Theresa May non è il leader del futuro della Gran Bretagna. E’ solo l’unico birillo rimasto in piedi dopo il passaggio della valanga Brexit. E’ certamente una politica rispettata, forte, è quella che per più tempo è rimasta sulla poltrona di ministro degli Interni, non è lì dove è arrivata per un caso. Probabilmente è la persona a cui David Cameron più di altre può aver pensato di lasciare le chiavi di Downing street, ma non è la figlia, o la madre, di un progetto politico. Tanto che, seppur molto tiepida, è stata una sostenitrice del Remain. Rappresenta il cuore dei Tory, e la sua ascesa riflette il profondo istinto dei conservatori di mettere la sopravvivenza del partito sopra ogni cosa.

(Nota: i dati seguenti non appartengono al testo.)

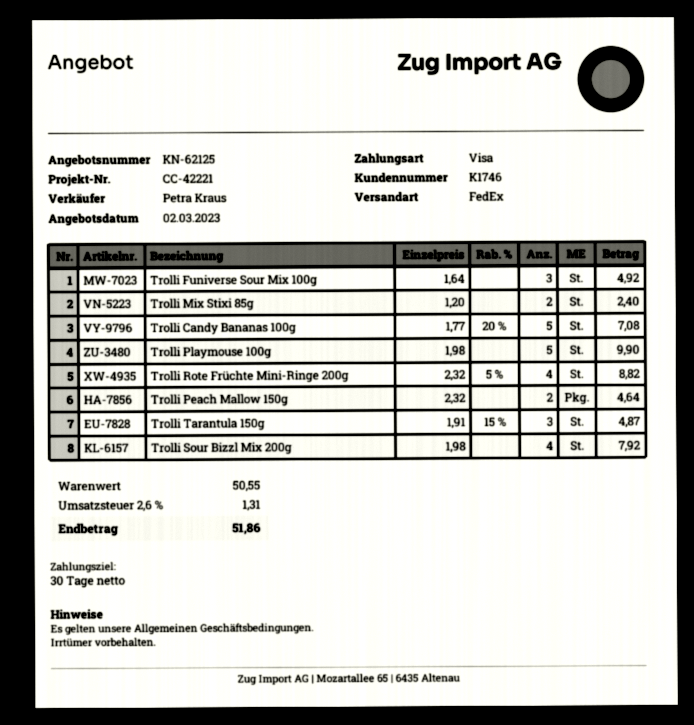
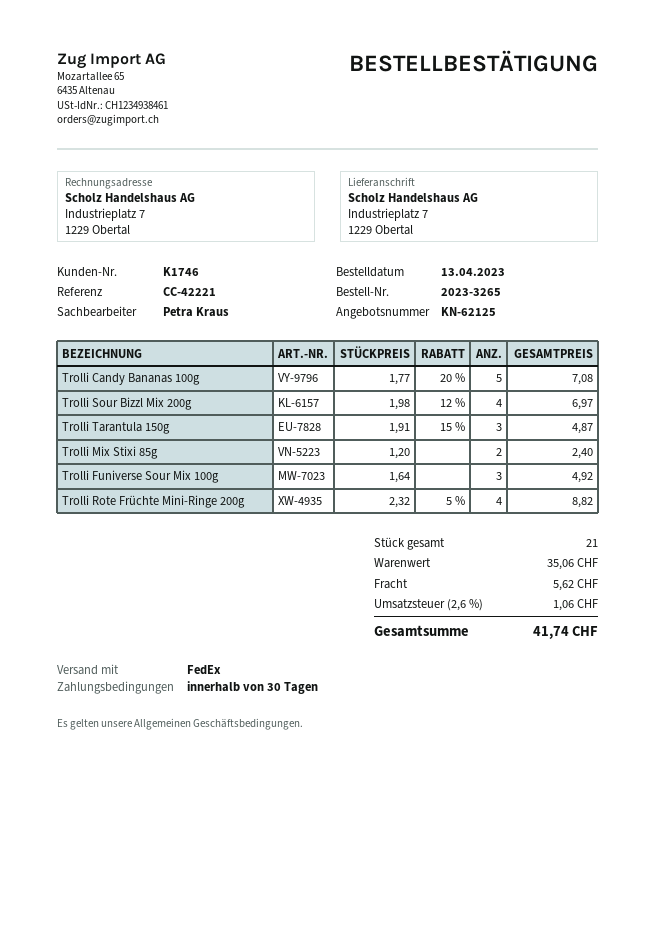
Trolli Playmouse 100g: 5 x 1.98 = 9.90 -> none
Trolli Peach Mallow 150g: 2 x 2.32 = 4.64 -> none
Trolli Sour Bizzl Mix 200g: 4 x 1.98 = 7.92 -> 4 x 1.98 - 12% = 6.97
subtotal: 50.55 -> 35.06
shipping: none -> 5.62
tax: 2.6% = 1.31 -> 2.6% = 1.06
total: 51.86 -> 41.74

Ora deve gestire la fase più difficile del suo Paese da molti decenni a questa parte. Mercoledì 13 diventerà primo ministro, e dovrà innanzitutto rimarginare la ferita profonda e trasversale che si è creata nella politica e tra i cittadini. Dovrà trovare la maniera di far marciare unito un grande Paese che forse mai prima d’ora si era così diviso. Con un rischio di spaccatura che dopo secoli mette in discussione anche la permanenza di Scozia e Nord Irlanda nel Regno Unito. Promette che le cose andranno meglio al termine del processo Brexit, una promessa condivisibile, solo che viene da qualcuno che questo processo non lo avrebbe voluto. Sono i salti mortali della politica, non accadono solo in Gran Bretagna.
Theresa May è anche lei una donna, come lo era Margaret Thatcher, anche lei chiamata a salvare la Patria in un momento difficile. Non è una cosa che ha un significato politico, ma è comunque un fatto che non si può non notare. May è l’ancora di salvezza che il regno ha trovato e alla quale ora tutti si aggrappano. Il percorso che farà sarà molto difficile, non è chiaro a nessuno, neanche a lei, e in pochi credono che nei prossimi due anni questo cammino non debba essere interrotto (o anche rilanciato) da elezioni politiche anticipate. Che lei, ora, certamente vorrebbe evitare.
“Mayday” è il grido di richiesta di aiuto della nave che affonda. E’ una battuta facile richiamarlo oggi che May sta per prendere le redini. Ma è vero che la Gran Bretagna corre dei rischi gravi. Non può affondare, è un grande paese, importante sul piano internazionale, ricco, con una grande storia e una grande rete, ma è anche la prima volta che va contro corrente, che non ha scelto davvero il futuro che si trova davanti, come dimostrano i progressivi abbandoni del ponte di comando da parte dei vincitori del referendum, che hanno rimesso la nave nelle mani di una remainer. La Brexit si farà, è la prima cosa che la futura premier ha detto, e questa è dunque una certezza. Manca tutto il resto, il come, il quando, il cosa verrà dopo.
May dovrà prima di tutto proteggere la piazza finanziaria di Londra, è nelle sue priorità politiche, è una conservatrice che ha seguito tutte le politiche che hanno messo la City davanti a tutto, ma ora più che mai dovrà sforzarsi anche di favorire la pace sociale, dovrà fare il contrario, da questo punto di vista, di quanto ha potuto fare Thatcher, che spezzò il Paese in due, creando quelle sacche di povertà, in particolare nel nord dell’Inghilterra, che oggi hanno votato per il Leave e dove sempre più si sono manifestati fenomeni di insofferenza verso gli stranieri. Stranieri dei quali però la Gran Bretagna ha bisogno, in molti settori produttivi e dei servizi, e dunque la nuova premier dovrà trovare il modo di far accettare una forma di immigrazione a chi invece pensa che il problema sia tutto lì. Dovrà anche trovare il modo di tutelare lo status dei milioni di britannici che vivono in Europa continentale, oggi da concittadini, ma domani da extracomunitari. Sono milioni, votano, e si aspettano protezione. Protezione che costerà una qualche reciprocità per i continentali che vivono nel Regno Unito. Per le aziende sarà lo stesso, per questo popolo di commercianti, come lo ha definito Cameron nel suo discorso di addio, che ora, da solo, si è tirato su delle barriere che gli ex partner non aiuteranno poi tanto a superare.
May day for Britain. E i ventisette che restano nell’Unione sono chiamati al soccorso. Per mille motivi quelli che restano ora pensano che Londra dovrà uscire dall’Unione. Ma non siamo in guerra, abbiamo solo scelto strade diverse che resteranno spesso parallele. Evitiamo che si scontrino.